[TASK INPUTS — start]

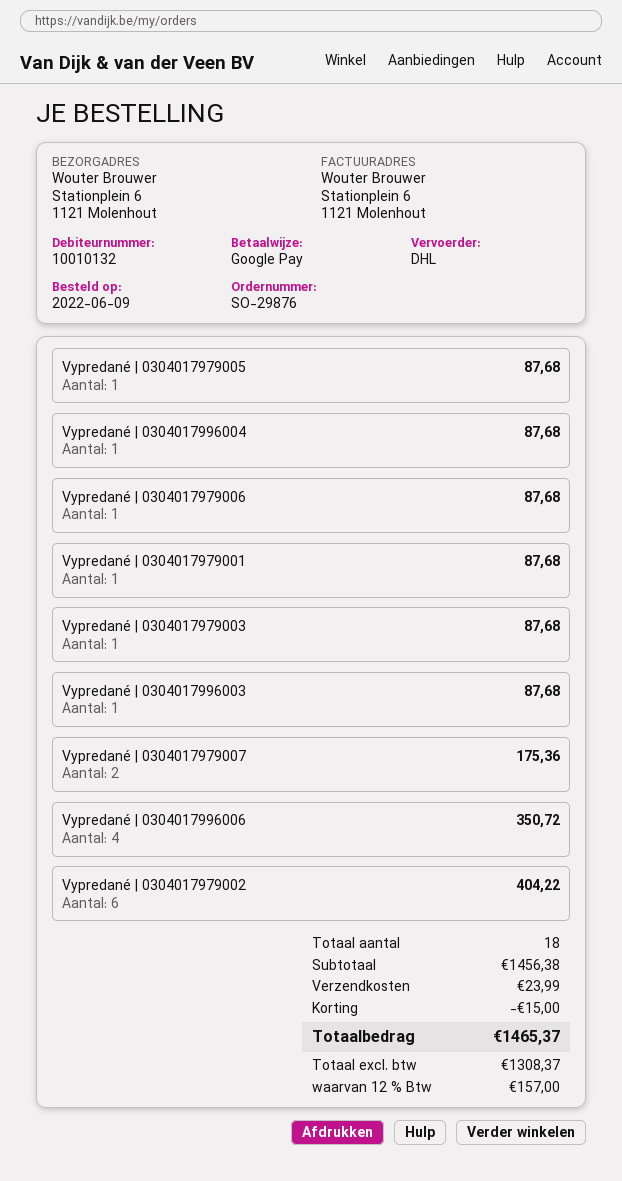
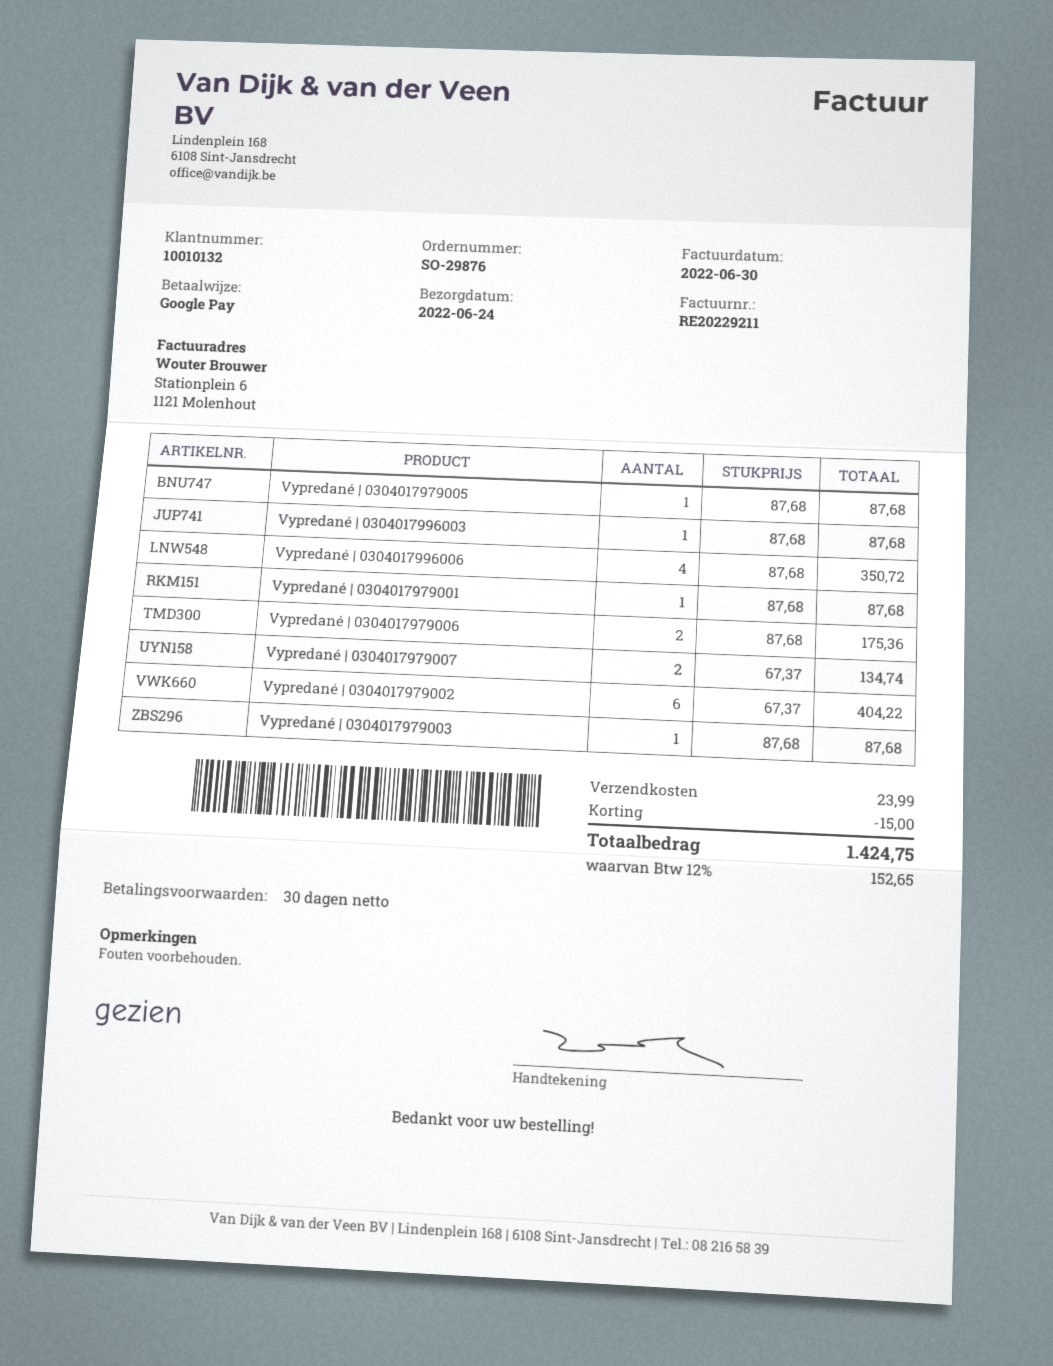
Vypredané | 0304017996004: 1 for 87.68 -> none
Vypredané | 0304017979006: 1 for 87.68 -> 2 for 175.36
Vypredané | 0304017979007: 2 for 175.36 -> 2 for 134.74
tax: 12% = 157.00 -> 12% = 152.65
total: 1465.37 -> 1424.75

[TASK INPUTS — finish]

Using the material above, report each line where "Vypredané" occurs.

Vypredané | 0304017996004: 1 for 87.68 -> none
Vypredané | 0304017979006: 1 for 87.68 -> 2 for 175.36
Vypredané | 0304017979007: 2 for 175.36 -> 2 for 134.74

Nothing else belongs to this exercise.